Financial markets look beyond attacks to eye hint of UK central bank rate rise
Pound rises after BoE says it may raise rates soon
Global markets shrugged off a major cyber attack that spread across the globe yesterday and were instead lifted by comments from the Bank of England that it may soon start raising interest rates. The ransomware attacks which began in Russia and Ukraine on Tuesday spread to western Europe and across the Atlantic, and wrought havoc on government and corporate computer systems. The attackers demanded ransom from affected users.
Several multinational companies were targeted, including US pharmaceutical maker Merck, Russian state oil producer Rosneft and the French industrial company Saint-Gobain. The French bank BNP Paribas was also caught up in the attacks.

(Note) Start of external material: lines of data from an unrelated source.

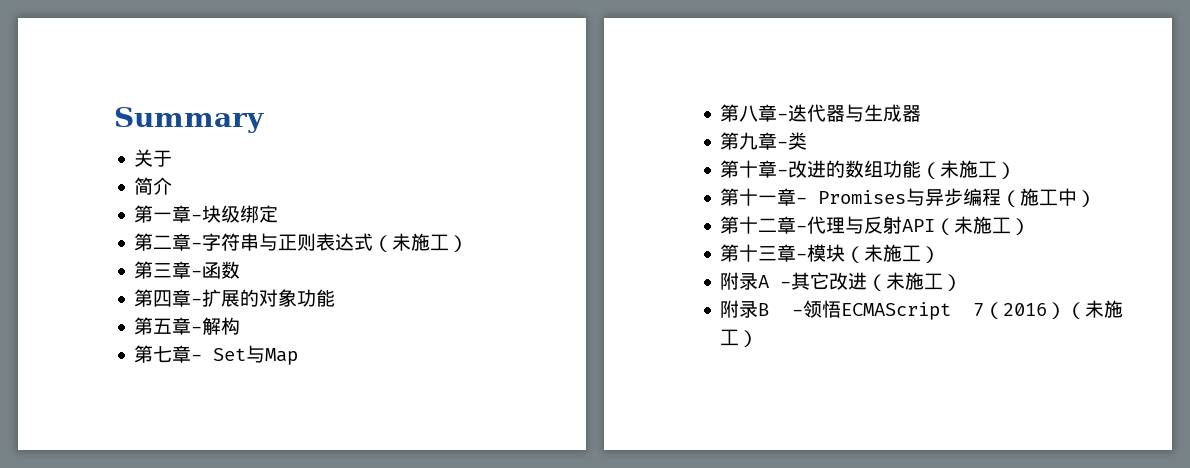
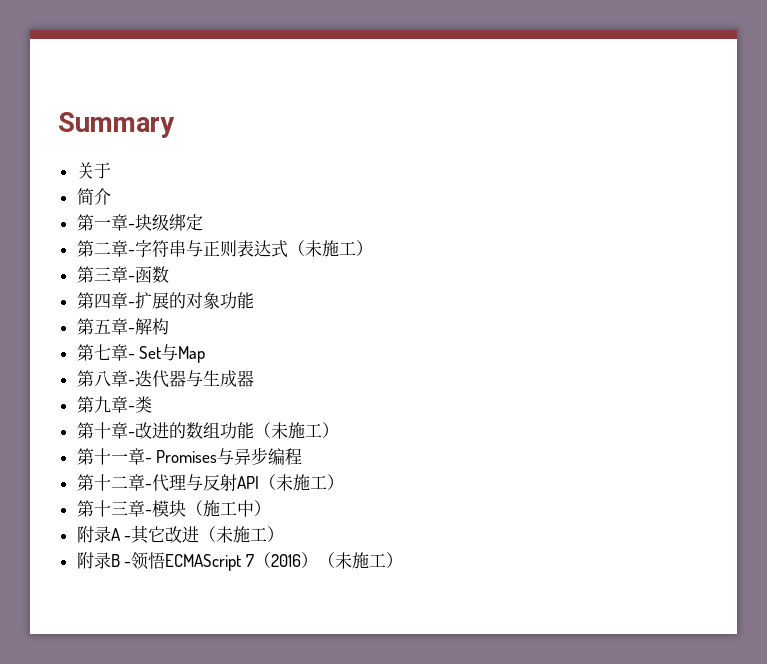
- 第十一章- Promises与异步编程（施工中）
+ 第十一章- Promises与异步编程
- 第十三章-模块（未施工）
+ 第十三章-模块（施工中）

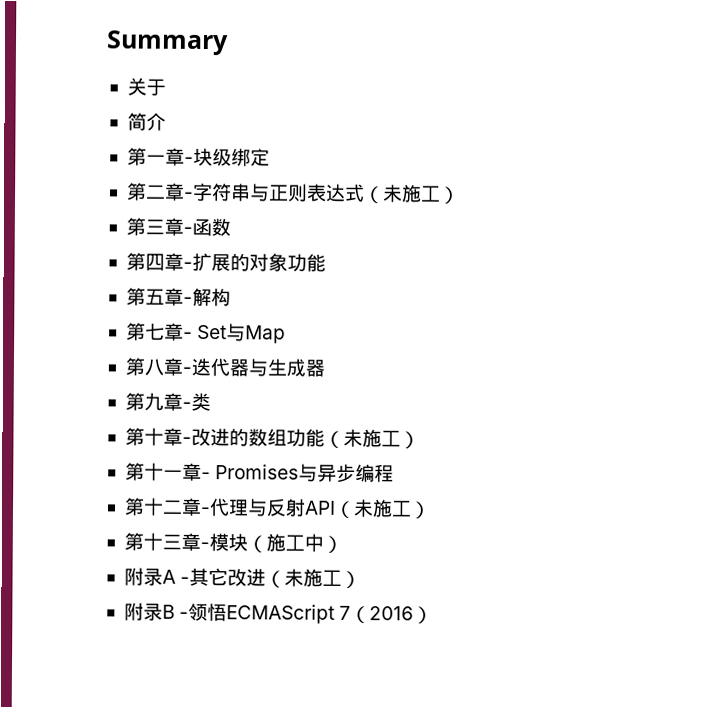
- 附录B -领悟ECMAScript 7（2016）（未施工）
+ 附录B -领悟ECMAScript 7（2016）

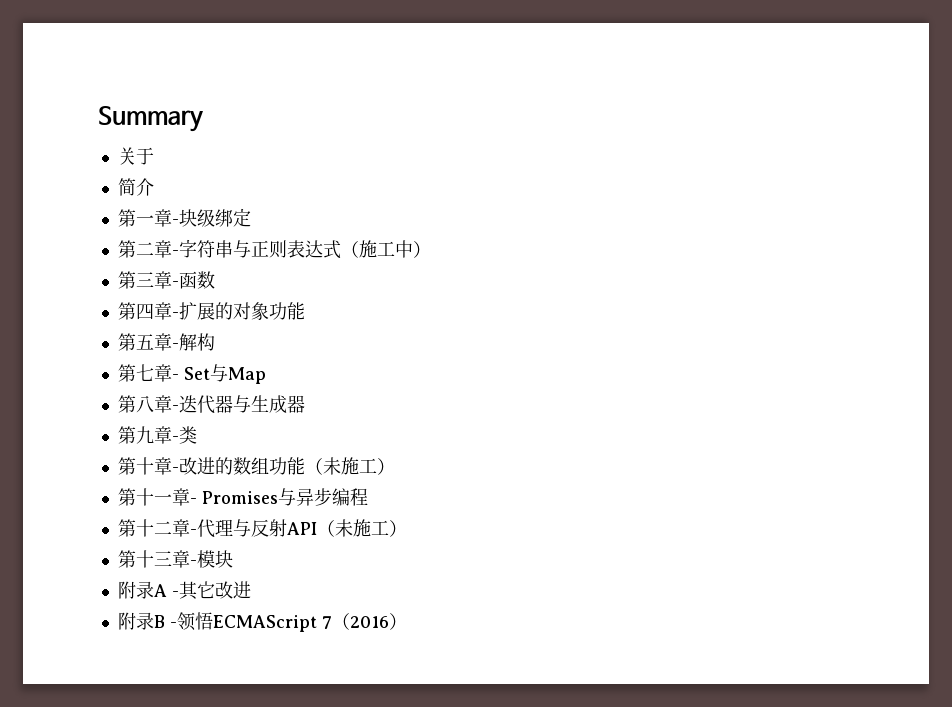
- 第二章-字符串与正则表达式（未施工）
+ 第二章-字符串与正则表达式（施工中）
- 第十三章-模块（施工中）
+ 第十三章-模块
- 附录A -其它改进（未施工）
+ 附录A -其它改进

Investors in those companies mostly brushed off those concerns. Shares in BNP Paribas was up 2.5 per cent to €64.22 (Dh268) in early evening UAE time. Merck shares had gained 0.1 per cent to US$65.61. Rosneft shares climbed 1.7 per cent to 332.8 roubles.
The cyberattack recalled an outbreak last month which hit more than 150 countries and more than 200,000 victims with the WannaCry ransomware.
The fight against cyber criminals has sparked exponential growth in global protection spending, with the cybersecurity market estimated at $120 billion this year, more than 30 times its size a decade ago.
The attacks, however, were not enough to spook markets. The British pound and US stocks rose after Mark Carney, the governor of the Bank of England, said rates may need to start rising soon.
The euro also rose after European Central Bank officials walked back comments from the ECB president Mario Draghi that the market was perceived to be dovish. Mr Carney’s comments sparked a risk-on mood in financial markets less than a day after a host of events from an IMF cut to its US growth forecast, a new blow to the Republican agenda in Washington and a global cyber attack had ushered in a cautious tone. Investors took the latest central bank comments as evidence the global economy remains on a firm enough footing to withstand a slow withdrawal of stimulus that underpinned growth for years.
The euro also rose to $1.1380 as of 10.53am in New York, the highest level since June last year, according to Bloomberg. It briefly dipped before resuming gains on Mr Carney’s comments. The currency had climbed 1.4 per cent on Tuesday. The pound jumped 1.1 per cent to $1.2954. The S&P 500 Index added 0.8 per cent in morning trade. The underlying gauge lost 0.8 per cent on Tuesday, the most since May 17, as technology and healthcare shares declined.
An expert checks cyber threats at his office in Istanbul, Turkey, yesterday. Ransomware Petya has spread round the world.